The words and phrases that have been used in these elections have marked a new low in the discourse of parliamentary democracy. The political parties have vied with each other to raise the bar or rather raise the belt so that they get sufficient terrain below the belt to play with. In fact they were competing with their rivals to earn black points from the Election Commission that they considered electoral brownies.

The would be parliamentarians have indulged themselves in a verbal free for all which made it appear like a curtain raiser of their presence and performance in the next five years inside the august house. The only solace was that the un-parliamentary behaviour / language was outside the sanctum sanctorum during the curtain raiser, but would soon move in, come the 16th of May.

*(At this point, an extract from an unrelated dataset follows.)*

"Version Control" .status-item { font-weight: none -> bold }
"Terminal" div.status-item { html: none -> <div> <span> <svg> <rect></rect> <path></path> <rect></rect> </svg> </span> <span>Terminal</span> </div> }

Some of the points / words / phrases around which the debates revolved were, the importance of a 56 inch chest to rule the country, abbreviated family names, scurrying rodents, a soft drink slogan, one called the other a butcher, while, someone said the other was honeymooning and furthermore some came up with very harsh communal overtones. However the clincher was, when one senior parliamentarian claimed he was better at hiding his girlfriend than the aspirant to the big power seat was, at hiding his wife. Can it get any better? It sounded more like a street fight among 5th graders after losing a game of cricket. Comparison to 5th graders is actually a compliment to these guys, because they discussed toffees too which normally figures in 2nd grader conversations. Each and every one of those above phrases was picked up and deliberated on prime time by the TRP hungry media. 

Well it is understandable that when the stakes are high, tempers are bound to fly but unfortunately what I found was most of the modern day politicians have been too naïve and played their way into the hands of the media who have had a professionally fulfilling last 45 odd days.

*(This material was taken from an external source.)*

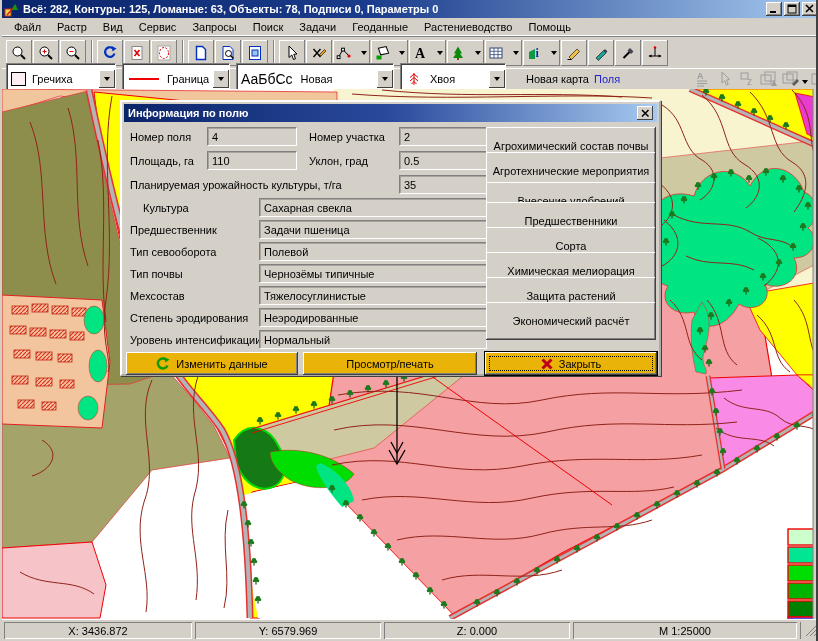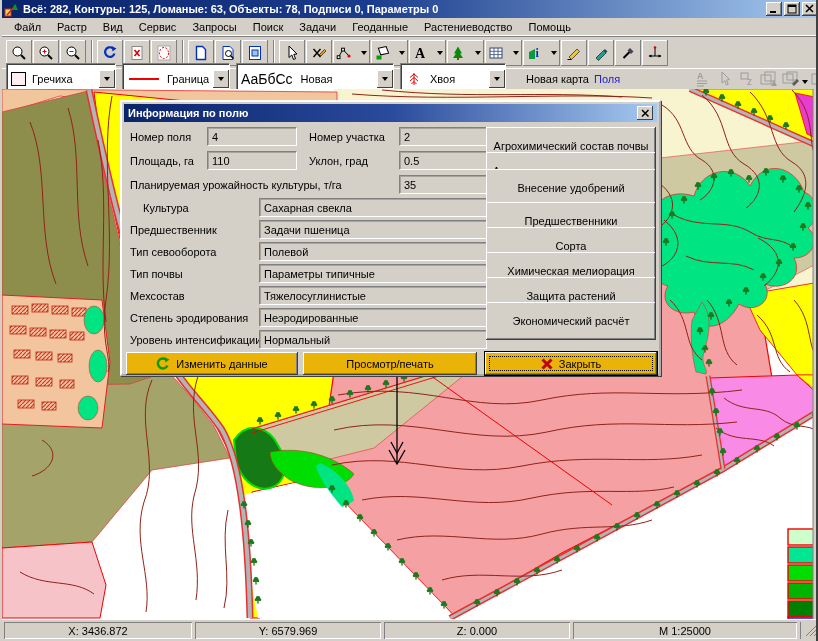"Внесение удобрений" button.abtn { top: 67px -> 80px }
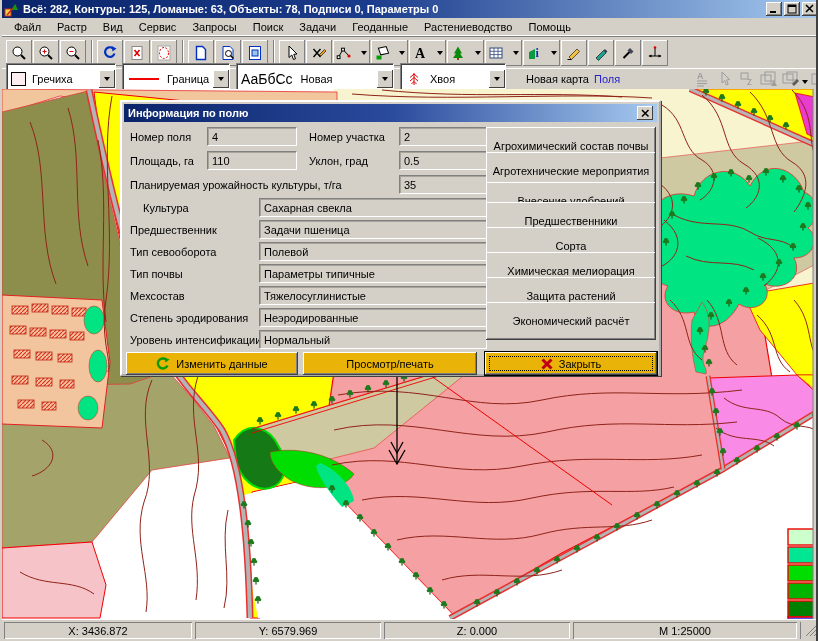"Параметры типичные" span.fld { text: Параметры -> Чернозёмы }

My only prayer and wish is that, good sense prevails amongst these would-be parliamentarians and they realise how fortunate they are to lead a country so diverse yet united given all the shortcomings. Somewhere amongst the discourse of toffees, butchers, rats and 56 inch chests, the fact that we nudged Japan to become the 3rd largest economy speaks volumes of the efforts and resilience of WE THE PEOPLE. Democracy they say is of the people, by the people, and for the people. Fortunately or unfortunately the ones who were found squabbling over trivial issues in their political discourses are one among us. I’m not sure if they will be FOR THE PEOPLE when they enter the gates of the parliament later this month.

I was certainly disgusted with the democratic debates of this elections and hence the title, and as rightly pointed out by my daughter who made a passing remark asking me if I was writing about the 3rd Dimension of Democracy since it had 3D’s.

That’s when I realised this was certainly the 3rd, but the ugliest dimension to the democratic process I have been witness to in the last 4 decades.